Now it means optimize the entire stack. And this shift from cloud to edge is pushing us to rethink. How do we use CPUs, GPUs, and MPUs together? How do we design run times that are lightweight but flexible? And how do we scale down models without sacrificing usefulness? So at Arm, we're focused on device native ML, as much as possible. That means that quantized models, modular runtimes, instruction tuning, and developer stack that abstracts the hardware but still unlocks its performance. We're working across the ecosystem to make this real, be it in data centers or on your favorite connected devices or even in your car. We support your favorite technology, all working on a Gentic, multimodal, and fast systems on top of optimized compute stack. Arm powers AI everywhere. 

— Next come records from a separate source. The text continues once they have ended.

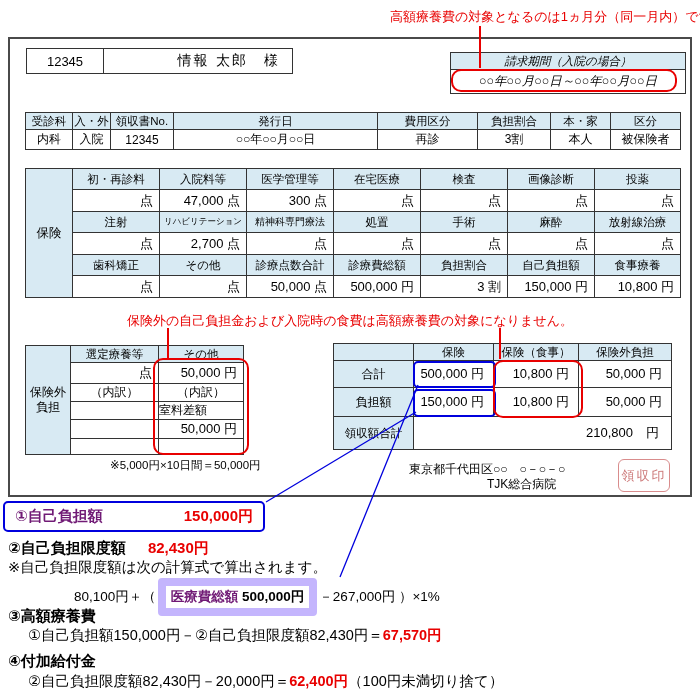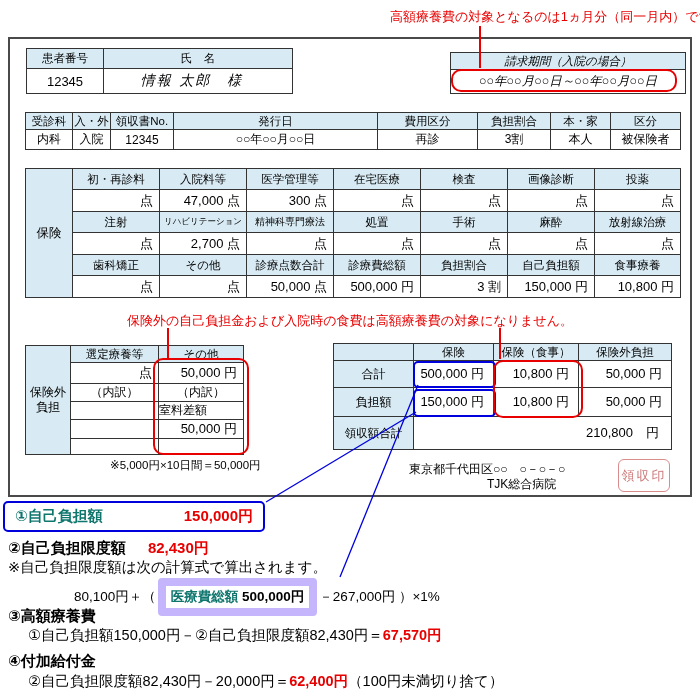--- a/index.html
+++ b/index.html
@@ -48,10 +48,6 @@
         <col style="width:189px">
       </colgroup>
     <tbody>
-        <tr style="height:20px">
-      <td class="h">患者番号</td>
-      <td class="h">氏　名</td>
-    </tr>
     <tr style="height:25px">
       <td class="cen" style="font-size:13px">12345</td>
       <td class="serifname">情報 太郎　様</td>

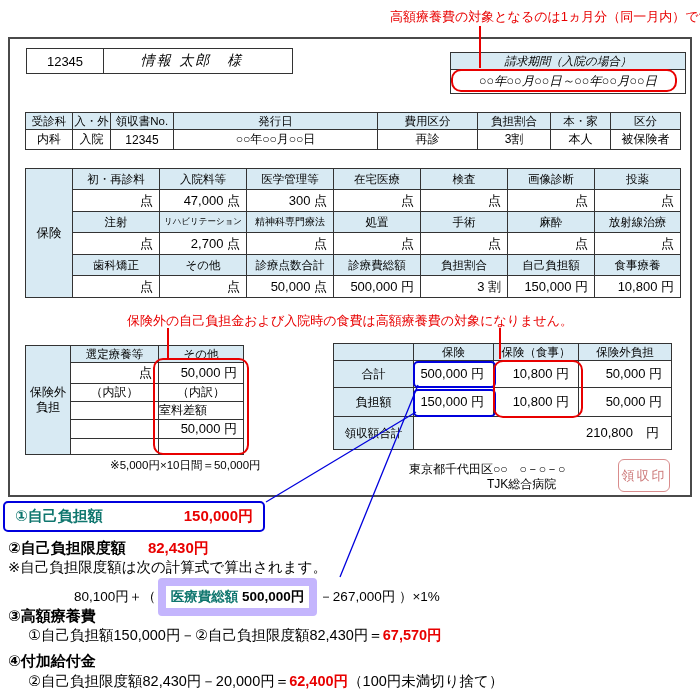--- a/index.html
+++ b/index.html
@@ -31,7 +31,7 @@
   .bold15{font-weight:bold;font-size:15px;}
   .eq{font-size:14.5px;}
   .fbox{display:inline-block;border:8px solid #c4b5fd;border-radius:4px;padding:2px 5px;margin:0 2px;}
-  .serifname{font-family:"DejaVu Serif","Liberation Serif",serif;font-size:14px;text-align:center;padding-right:12px;letter-spacing:2px;font-style:italic;}
+  .serifname{font-family:"DejaVu Serif","Liberation Serif",serif;font-size:14px;text-align:right;padding-right:12px;letter-spacing:2px;}
 </style>
 </head>
 <body>

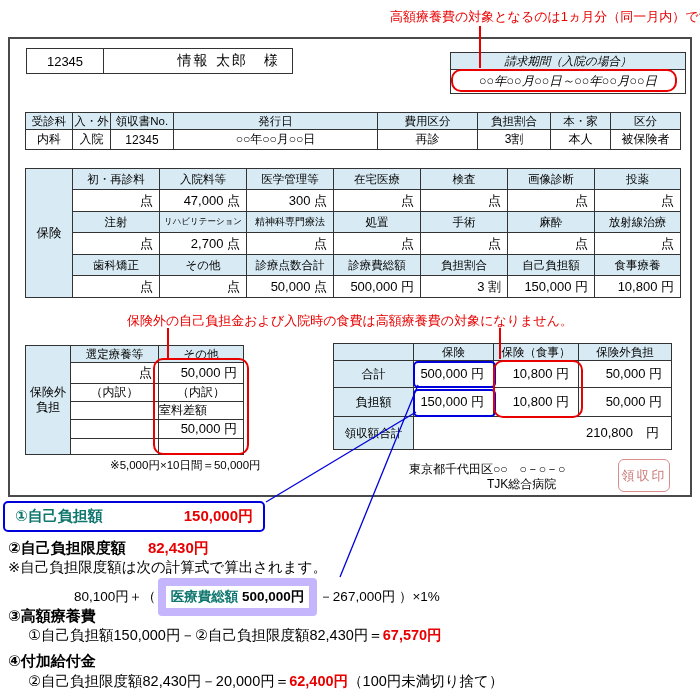--- a/index.html
+++ b/index.html
@@ -19,7 +19,7 @@
   .redbox{position:absolute;border:2.5px solid #e80000;border-radius:10px;background:transparent;z-index:6;}
   .bluebox{position:absolute;border:2px solid #0000dd;border-radius:5px;background:transparent;z-index:6;}
   .red-t{color:#e80000;}
-  .blue-t{color:#0f766e;}
+  .blue-t{color:#701a75;}
   .note{font-size:13px;color:#e80000;white-space:nowrap;}
   svg.overlay{position:absolute;left:0;top:0;z-index:5;pointer-events:none;}
   .stamp{position:absolute;left:618px;top:459px;width:50px;height:31px;border:1.5px solid #d98c8c;

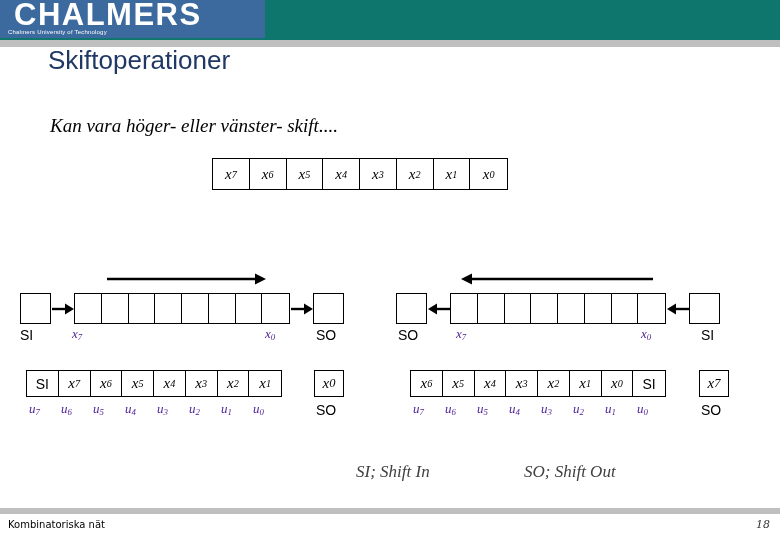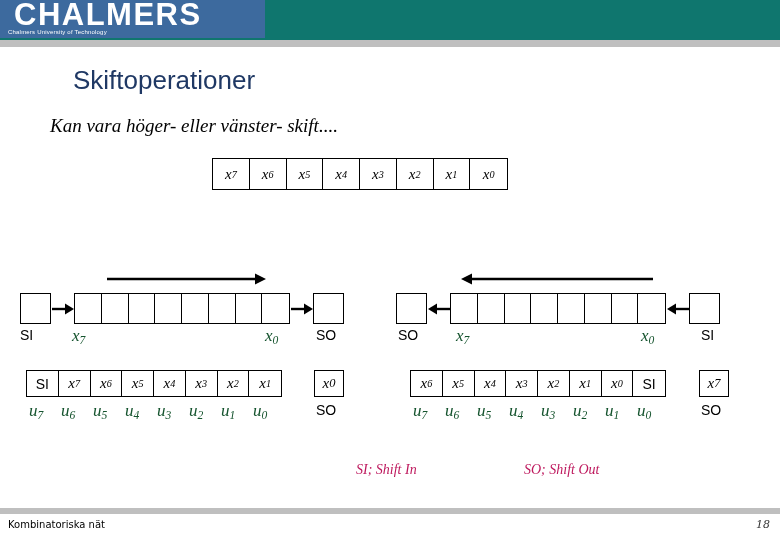--- a/index.html
+++ b/index.html
@@ -58,12 +58,11 @@
 
   
   #slide-title {
-    position: absolute; left: 48px; top: 65px;
+    position: absolute; left: 48px; top: 45px;
     font-family: "Liberation Sans", sans-serif;
     font-size: 26px;
     color: #1f3864;
     white-space: nowrap;
-    margin-left: 25px;
   }
   #slide-subtitle {
     position: absolute; left: 50px; top: 115px;

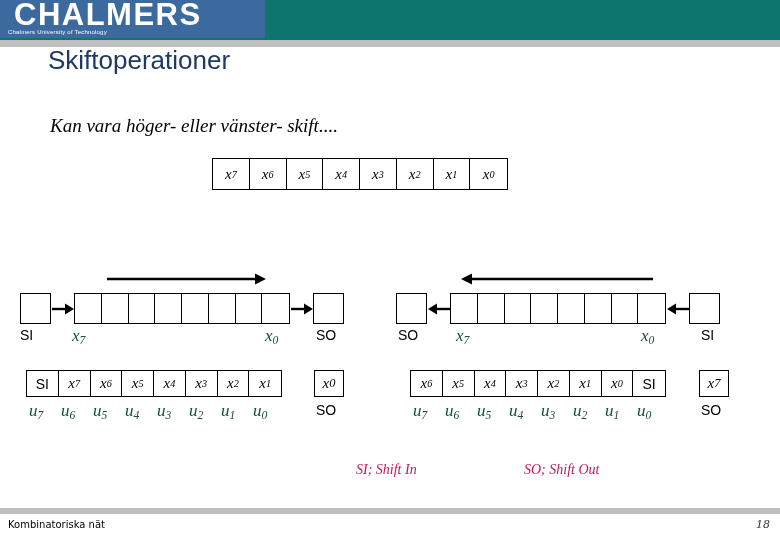--- a/index.html
+++ b/index.html
@@ -138,8 +138,8 @@
     position: absolute;
     font-family: "Liberation Serif", serif;
     font-style: italic;
-    font-size: 17px;
-    color: #14532d;
+    font-size: 13px;
+    color: #4c1d95;
     white-space: nowrap;
   }
   .lbl-it sub { font-size: 0.68em; vertical-align: -0.25em; }

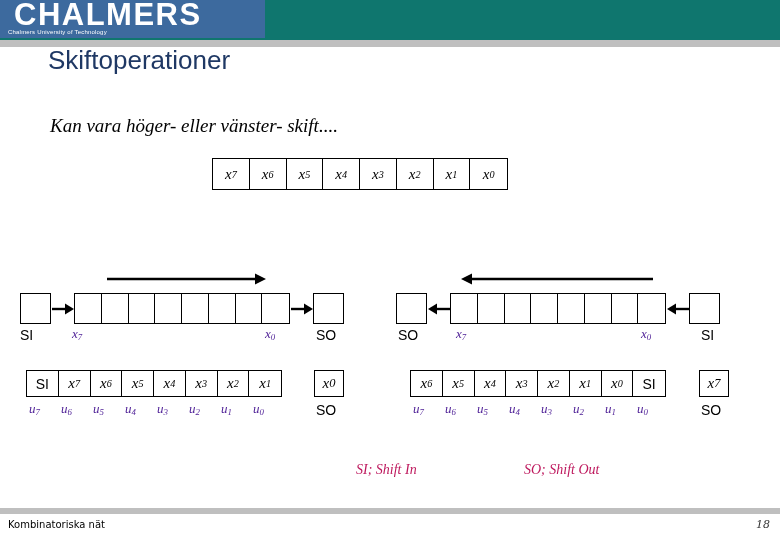--- a/index.html
+++ b/index.html
@@ -147,8 +147,8 @@
     position: absolute;
     font-family: "Liberation Serif", serif;
     font-style: italic;
-    font-size: 14px;
-    color: #be185d;
+    font-size: 17px;
+    color: #404040;
     white-space: nowrap;
   }
 

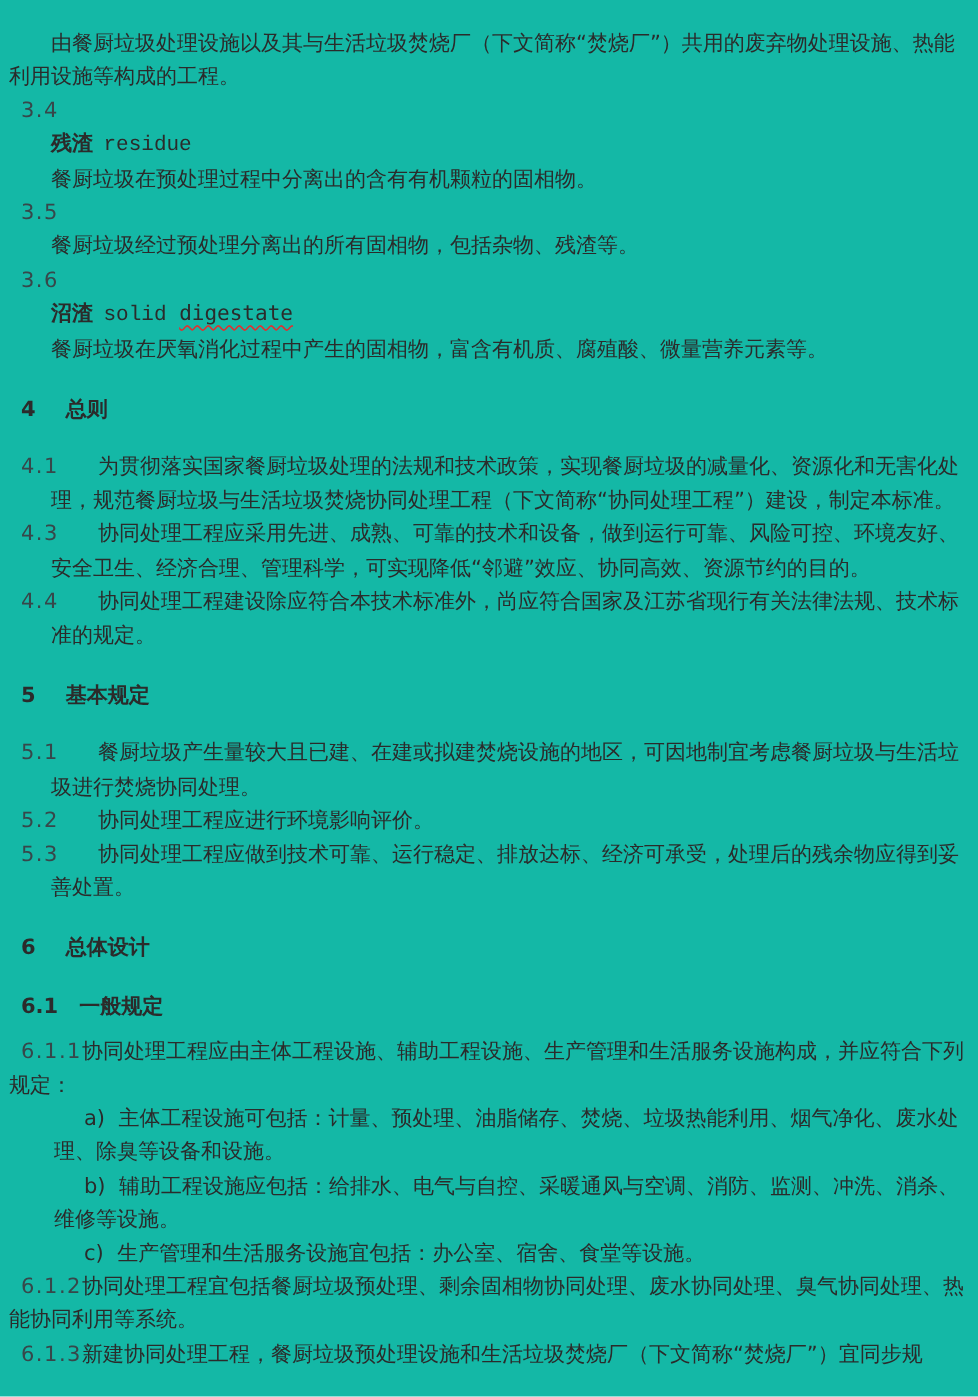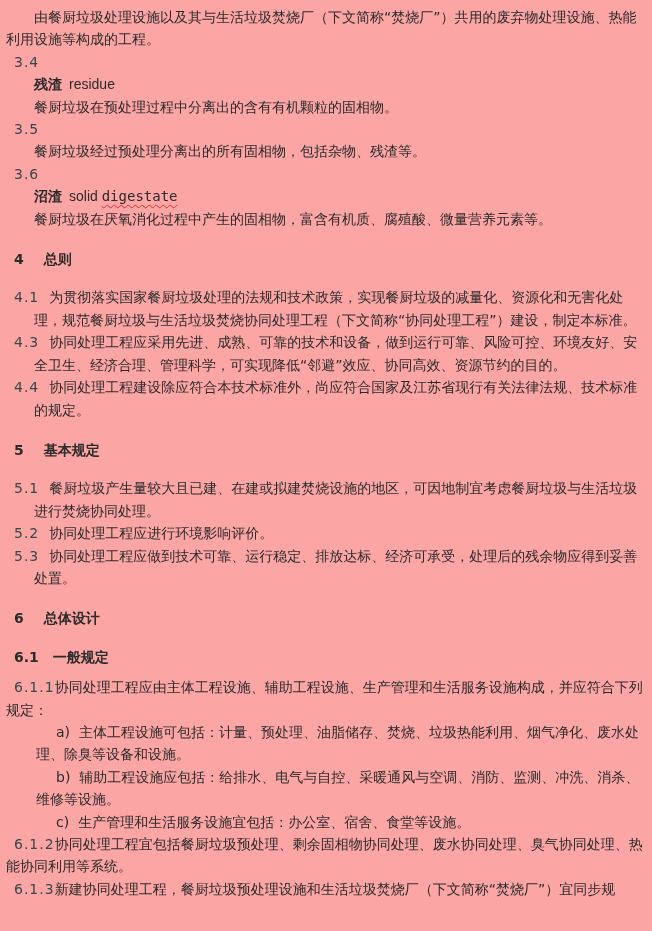--- a/index.html
+++ b/index.html
@@ -17,12 +17,12 @@
     color: #2b2b2b;
   }
   .page {
-    padding: 6px 6px 0 6px;
+    padding: 18px 6px 0 6px;
     box-sizing: border-box;
     width: 652px;
     height: 931px;
     overflow: hidden;
-    background: #fca5a5;
+    background: #14b8a6;
   }
   p { margin: 0; }
 

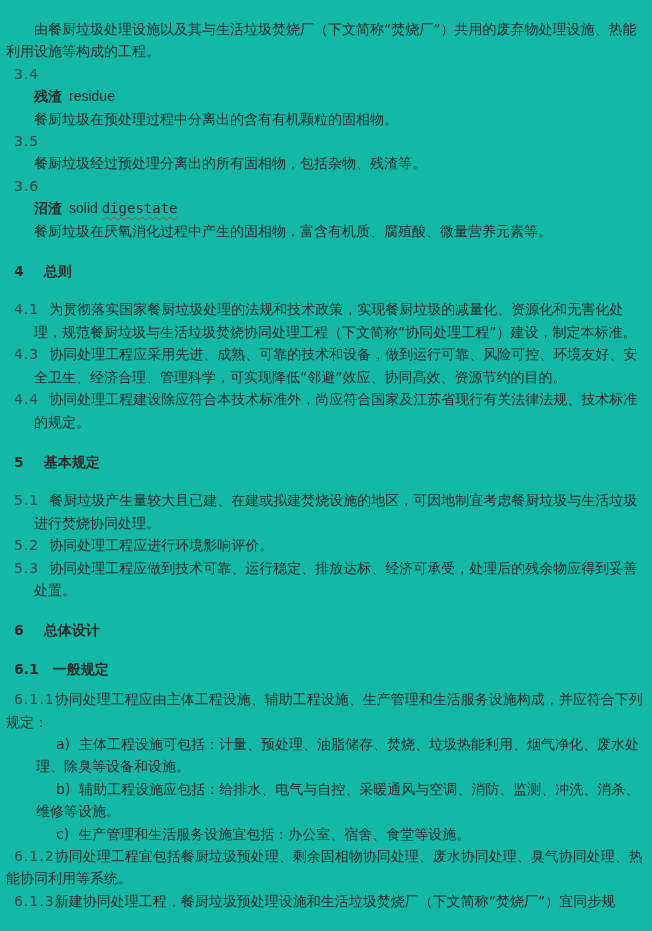--- a/index.html
+++ b/index.html
@@ -39,7 +39,7 @@
   
   .term-line { padding-left: 28px; }
   .term-cn { font-weight: bold; margin-right: 7px; }
-  .term-en { font-family: Liberation Sans, sans-serif; }
+  .term-en { font-family: Liberation Mono, monospace; }
   .squiggle {
     font-family: "DejaVu Sans Mono", monospace;
     text-decoration: underline;

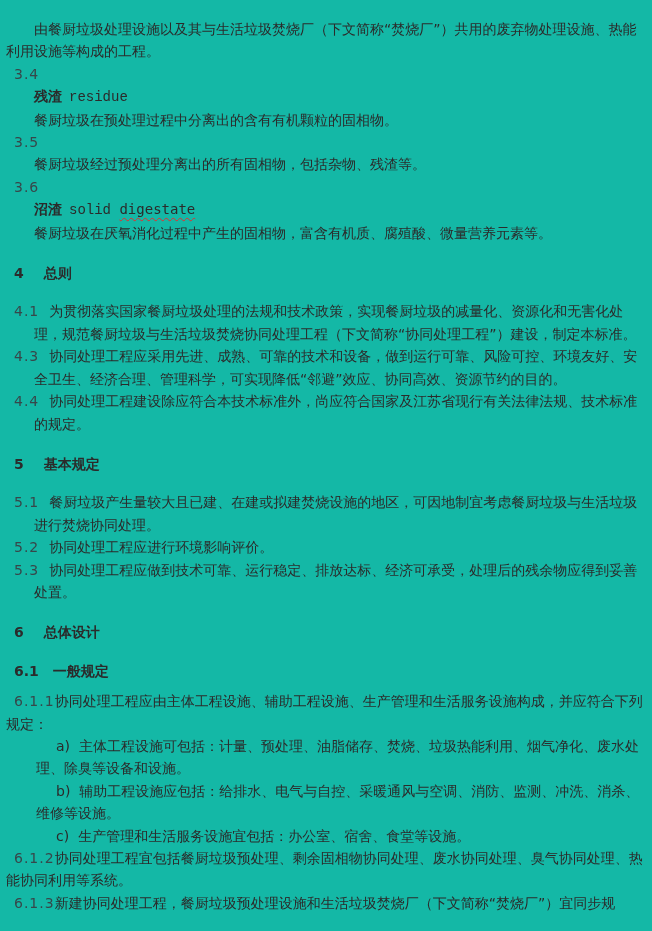--- a/index.html
+++ b/index.html
@@ -73,7 +73,7 @@
     text-indent: -20px;
   }
   .clause .num {
-    margin-right: 10px;
+    margin-right: 26px;
     letter-spacing: 1px;
     color: #37474a;
   }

The Arm AI compute platform is a scalable, power efficient, and high performance computing foundation designed to enable AI everywhere from across all those devices that we talked about. And it combines ARM CPUs, MPUs, GPUs, and optimized software to accelerate AI workloads across diverse applications. And it isn't about exotic hardware. It's about making everyday chips more useful, more intelligent, and leveraging software to unlock the power of hardware. So pulling this all back together, what do we do with all of this? We build for scale, for accessibility, and for real world context. Go back to that question I asked you at the very beginning. What is the big problem that you're trying to solve? Whether you're obsessing over building the next enterprise agent, a mobile app that works offline, or a creative tool that writes music, the foundations are here. 

Compute that scales, tooling that abstracts complexity, models that adapt, and data live that lives close to the user, to the consumers. But most importantly, let's remember who we're building for. Build systems that are technically excellent. Yes. But also context aware, inclusive, and deeply human. Let's go build the future together for everyone, everywhere.